§ **EXERCISE AIM**: Pull out from the material below all lines with "name".
--------------------------------
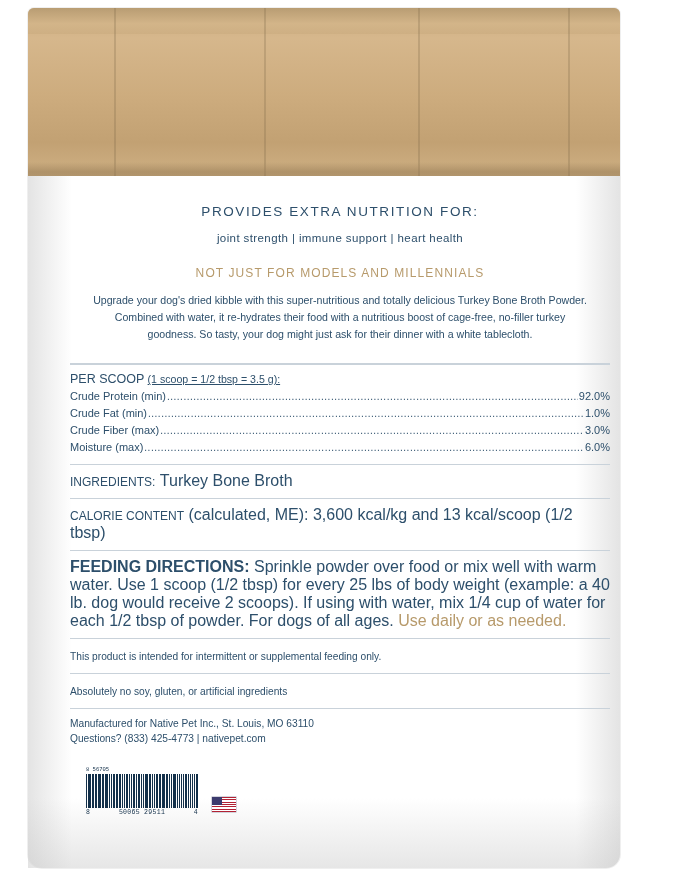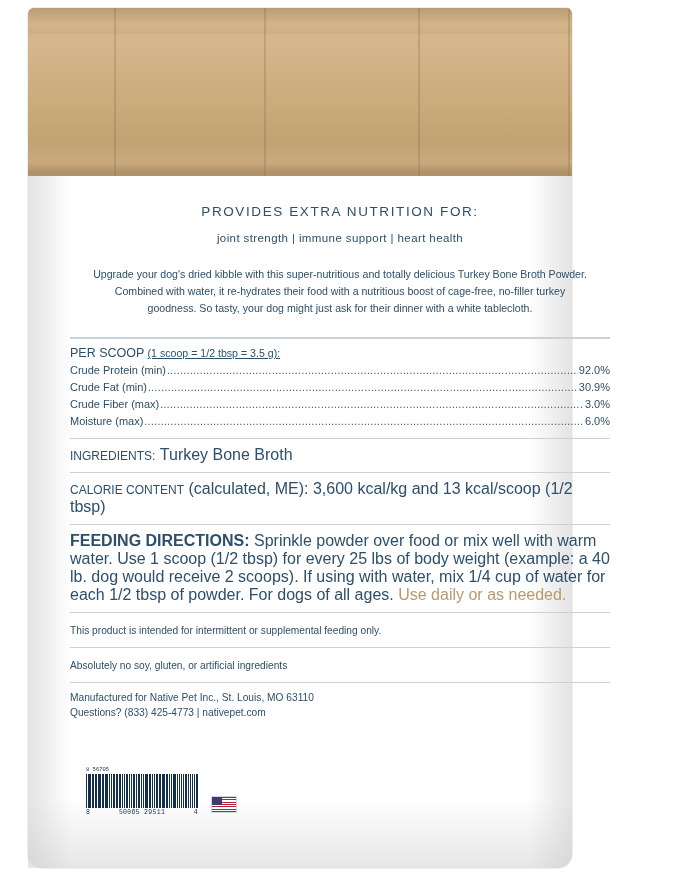--- a/index.html
+++ b/index.html
@@ -17,7 +17,7 @@
     position: absolute;
     left: 28px;
     top: 8px;
-    width: 544px;
+    width: 592px;
     height: 860px;
     background: #ffffff;
     border-radius: 6px 6px 14px 14px;

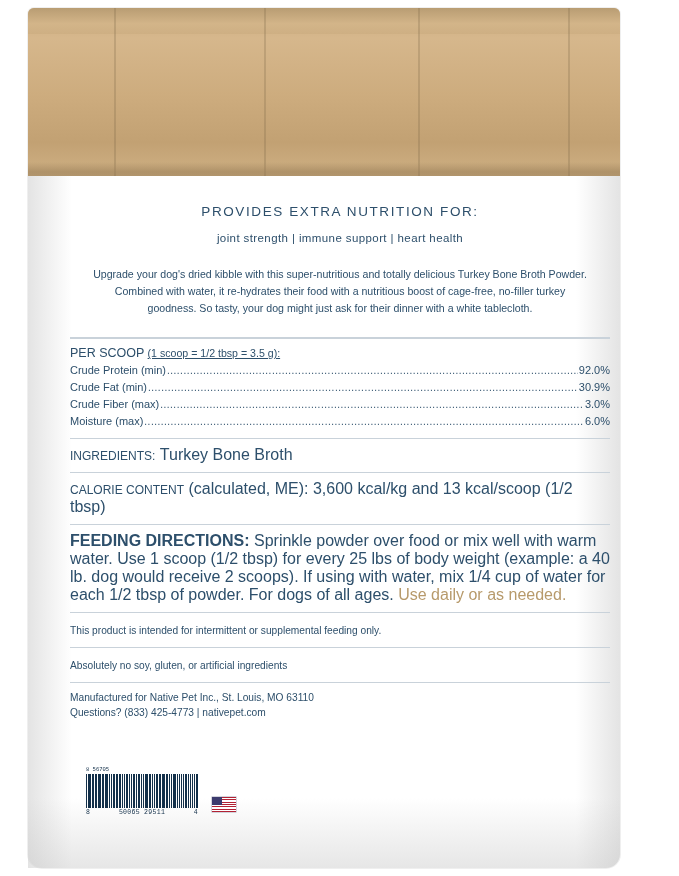--- a/index.html
+++ b/index.html
@@ -265,6 +265,7 @@
 
     <div class="headline">PROVIDES EXTRA NUTRITION FOR:</div>
     <div class="subhead">joint strength | immune support | heart health</div>
+    <div class="tagline">NOT JUST FOR MODELS AND MILLENNIALS</div>
     <div class="blurb">Upgrade your dog's dried kibble with this super-nutritious and totally delicious Turkey Bone Broth Powder. Combined with water, it re-hydrates their food with a nutritious boost of cage-free, no-filler turkey goodness. So tasty, your dog might just ask for their dinner with a white tablecloth.</div>
 
     <hr class="rule">

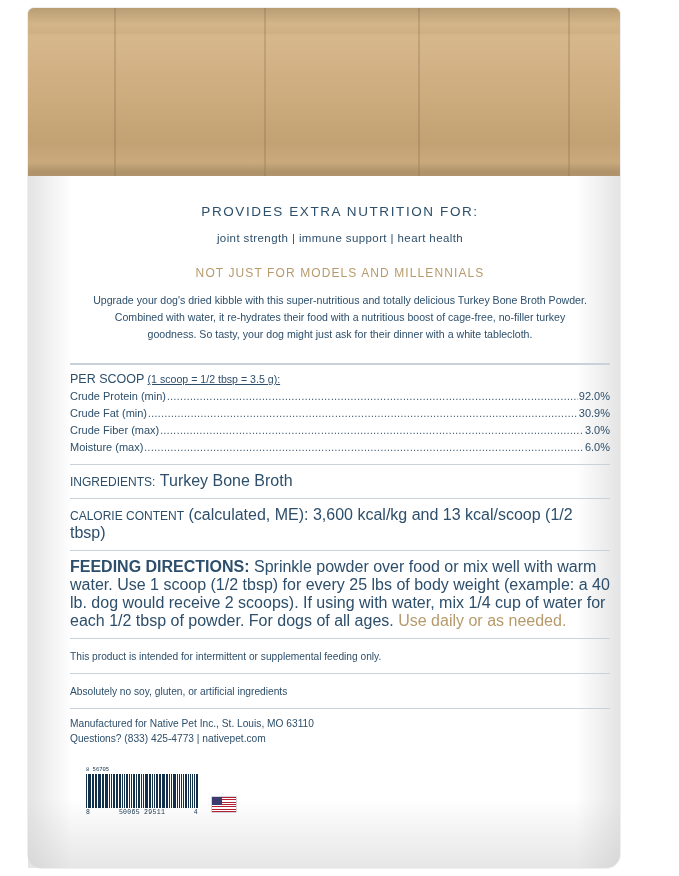--- a/index.html
+++ b/index.html
@@ -285,7 +285,7 @@
       <div class="analysis-row">
         <span class="name">Crude Fat (min)</span>
         <span class="dots">.................................................................................................................................................................................</span>
-        <span class="val">30.9%</span>
+        <span class="val">1.0%</span>
       </div>
       <div class="analysis-row">
         <span class="name">Crude Fiber (max)</span>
--------------------------------
§ **SOLUTION**:
         <span class="name">Crude Fat (min)</span>
         <span class="name">Crude Fiber (max)</span>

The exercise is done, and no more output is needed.